The sea of orange, the constant of "Dixie" blaring from the car horns and the famous theme song ringing throughout the parking lot can only mean one thing: You've arrived at CMT DukesFest 2007, a utopia for fans of The Dukes of Hazzard.
Attendance totaled approximately 30,000 each day when the festival returned to the Tennessee State Fairgounds on Saturday and Sunday (June 2-3). In addition to the cars and camaraderie, the fans flocked to Nashville for the chance to see most of the stars of The Dukes of Hazzard, including John Schneider (Bo Duke), Catherine Bach (Daisy Duke), Ben Jones (Cooter Davenport), James Best (Sheriff Rosco P. Coltrane), Rick Hurst (Deputy Cletus Hogg) and came Sonny Shroyer (Deputy Enos Strate).
Fans travel across the U.S. and Canada to celebrate their love of -- or perhaps their -- obsession with -- the classic television show. On display were more than 250 Dodge Charger General Lees and other vehicles that would have looked perfectly in place in Hazzard Country during the program's heyday.
Why? If you ask them, they'll tell you it's the show's "family values." In spite of cousins Bo and Luke Duke's occasional run-ins with the law, most fans would agree it's the show's wholesome principles that keep them tuned in. In its own way, DukesFest strives to keep family values alive while at the same time allowing the fans to relive a fond memory or two.
For Tennessee resident Chris O'Neal Sr., this seems to be the case.
"Oh, I grew up watching 'em ever since I was a kid," he said. "Me and my granddaddy used to take little cars and play together. It's just something I grew up to. When I was a kid, if we weren't home on Friday night to watch it, I was a fussin'."
Like O'Neal, many of the biggest Dukes fans can be found on the racetrack standing proudly next to their very own General Lees, huddled under umbrellas while they attempt to keep cool in the 98-degree Nashville weather.
"When I was a kid, it was all about the car," explained Troy Stallings, who traveled from Illinois to attend the festival. "I painted my first when I got a limited edition Huffy bicycle that my dad bought me that I had to beg for. A week later, I painted it orange and put an '01' on it. Yeah, I got beat up a lot in school for that, but now I make up for it with the car."
Stallings has invested almost $50,000 into his General Lee. Jim Sirotnek, the owner of one of the 17 original General Lee Chargers understands the attraction.
"The Dukes came out when I was about in seventh grade, and that's a very impressionable time for a seventh grader. You get to looking at girls at that time but mostly cars. I think that show made such an impression on me. I just love cars. I think watching that show at that age really kept it going for me."
Devout Dukes fan Scott Catron, 37, has been watching the show since he was 8.
"I'm the biggest Dukes fan there is," he said. "I grew up on it, and I love it -- Southern pride. It's a great American show. I mean, it's about good people. It's a good family show."
Paul Harrington even travels from Ontario, Canada, to attend DukesFest. He's the proud owner of two General Lees, one Cooter tow trick, a Rosco car and even a Hazzard County boat.
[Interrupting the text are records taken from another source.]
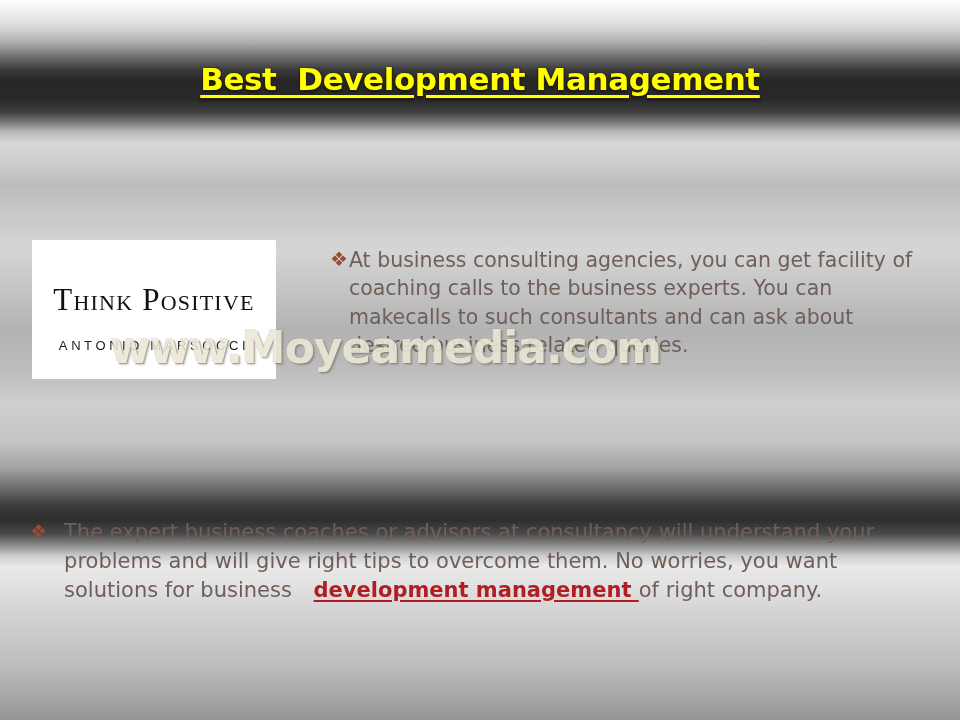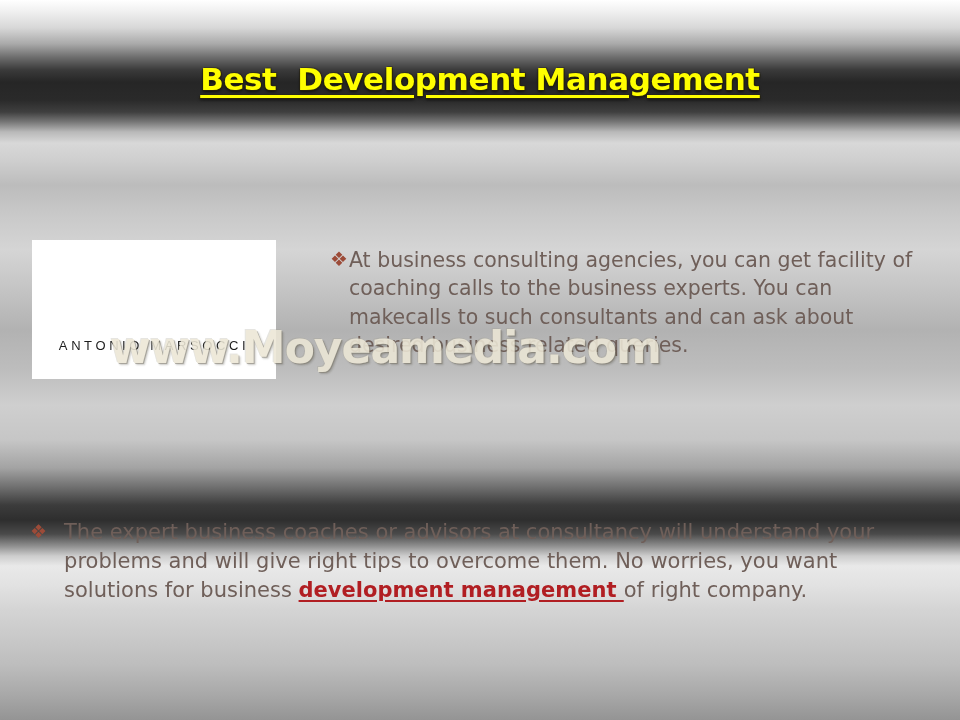--- a/index.html
+++ b/index.html
@@ -195,6 +195,7 @@
   </div>
 
   <div class="logo-box">
+    <div class="logo-main">Think Positive</div>
     <div class="logo-sub">ANTONIO MARSOCCI</div>
   </div>
 

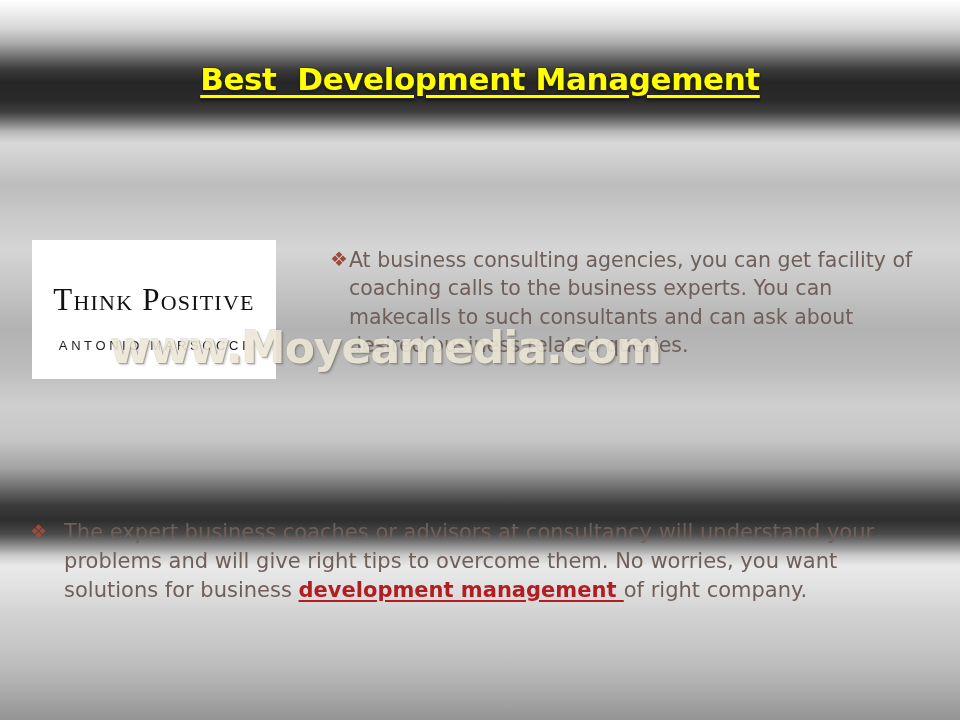--- a/index.html
+++ b/index.html
@@ -164,6 +164,7 @@
     text-decoration: underline;
     text-underline-offset: 3px;
     text-decoration-thickness: 2px;
+    margin-left: 15px;
   }
 
   

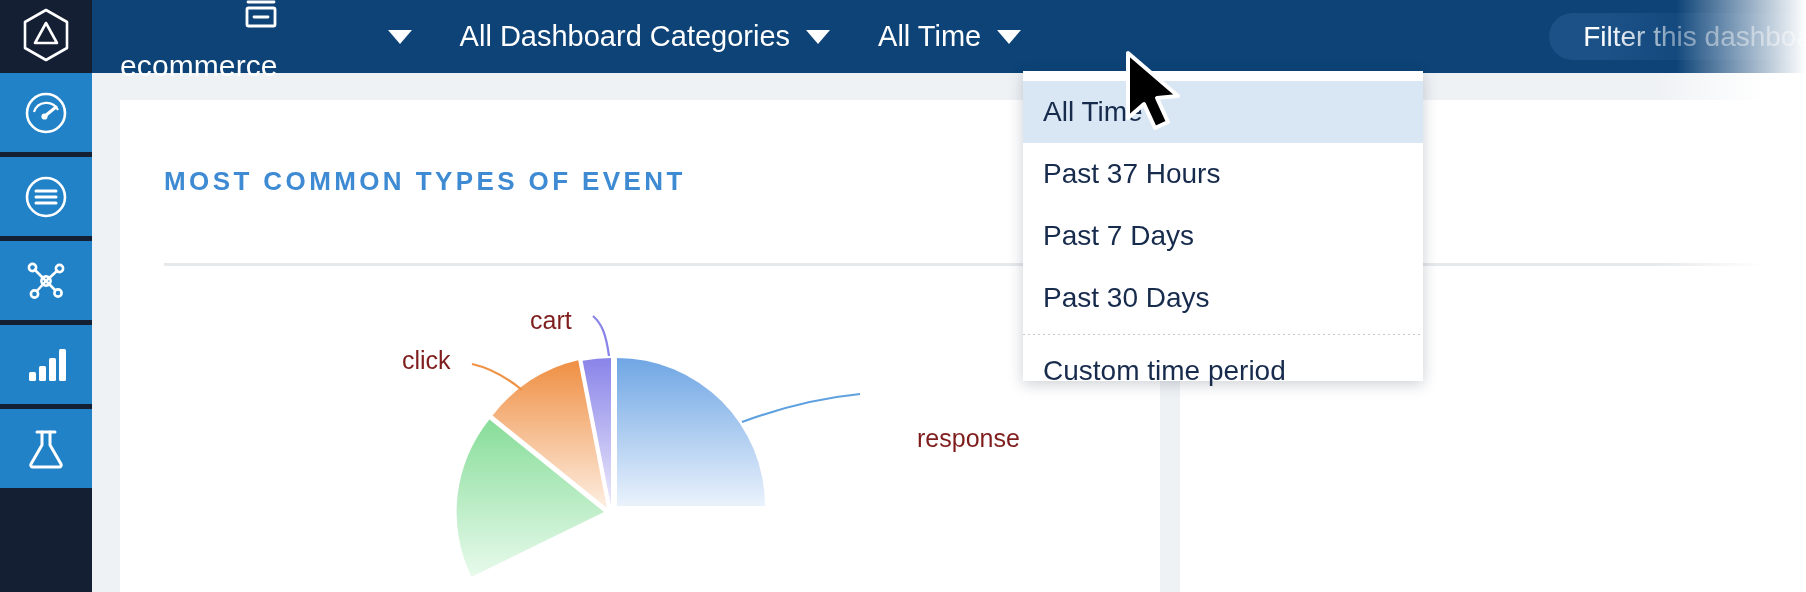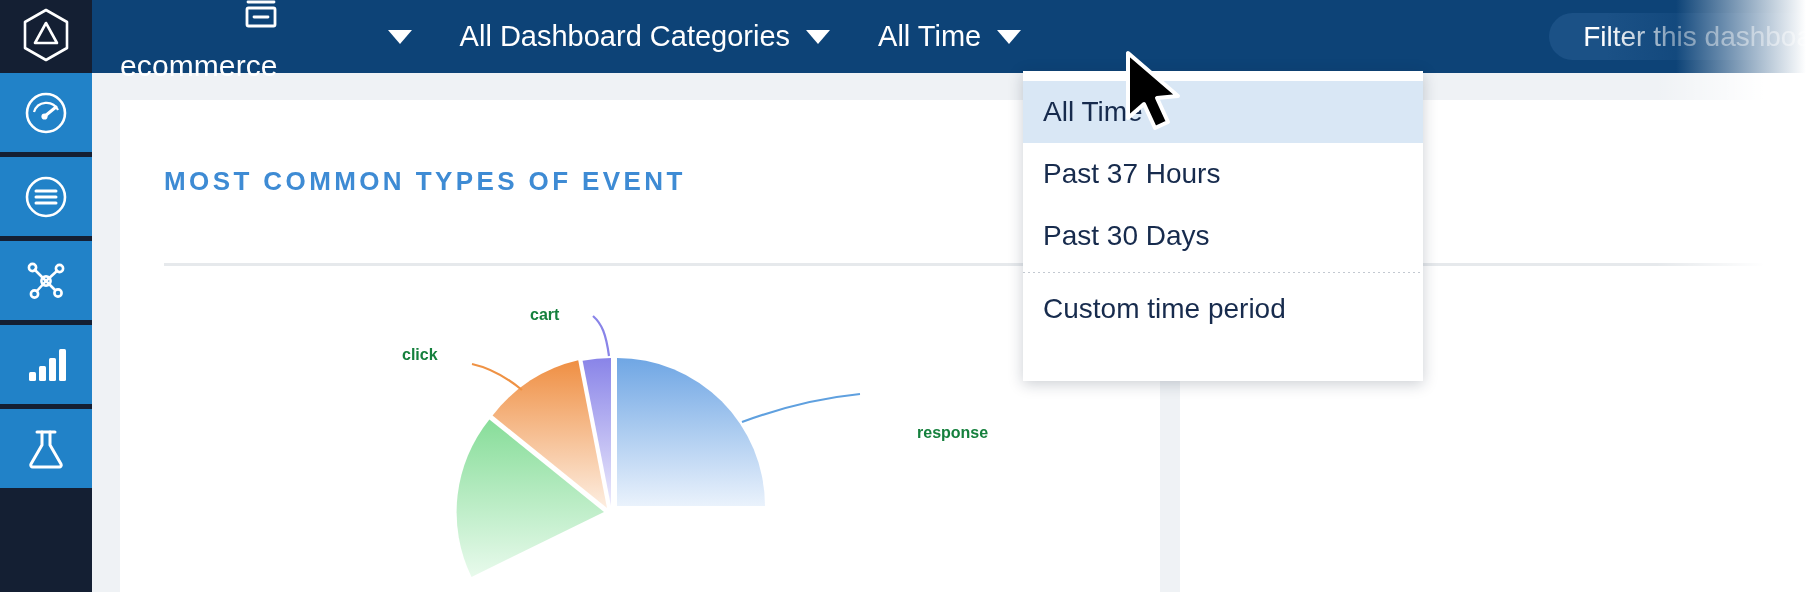--- a/index.html
+++ b/index.html
@@ -318,6 +318,9 @@
       <span>Past 37 Hours</span>
     </div>
     <div class="dd-item">
+      <span>Past 7 Days</span>
+    </div>
+    <div class="dd-item">
       <span>Past 30 Days</span>
     </div>
 

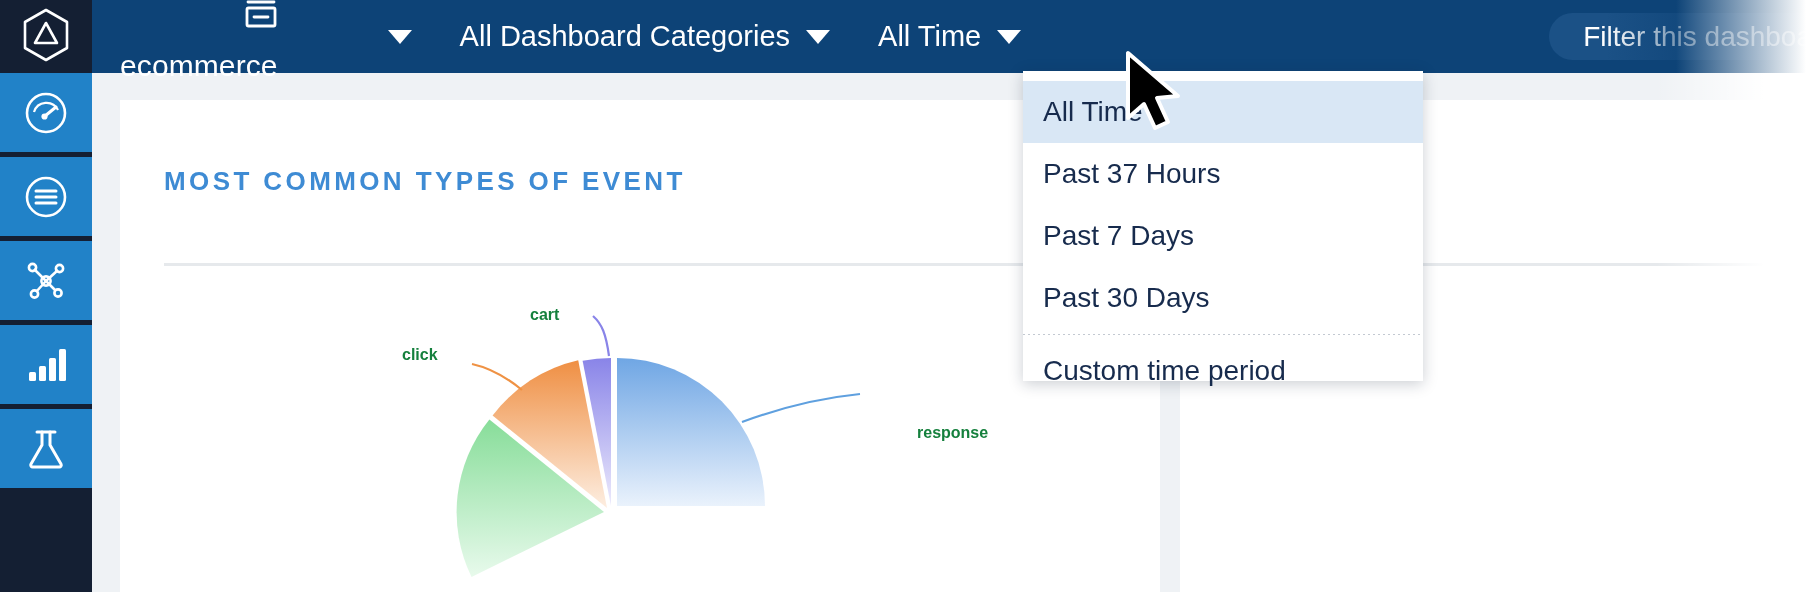--- a/index.html
+++ b/index.html
@@ -115,7 +115,7 @@
   }
   .slice-label{
     position:absolute;
-    color:#15803d; font-size:16px; font-weight:700;
+    color:#7f1d1d; font-size:25px; font-weight:400;
     white-space:nowrap;
   }
   #lbl-cart{ left:530px; top:306px; }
"I bought my first car out of a magazine back in March of '91," said Harrington. "And ever since, I've been collecting them."
In addition, fan Gary Capon remembers watching the show as a little boy, growing up on south coast of England.
"We grew up with it as a first generation and the second generation is coming through now," Capon. "It was just clean family fun. Saturday nights, it was big."
The list continues, and the stories are endless, but the constant admiration for a television favorite can be seen throughout DukesFest. Here, fans are given another chance to reawaken fond childhood memories by remembering their beloved Hazzard County family.
"Oh, yeah," one fan noted. "It's a life thing. Once a Dukes fan, always a Dukes fan."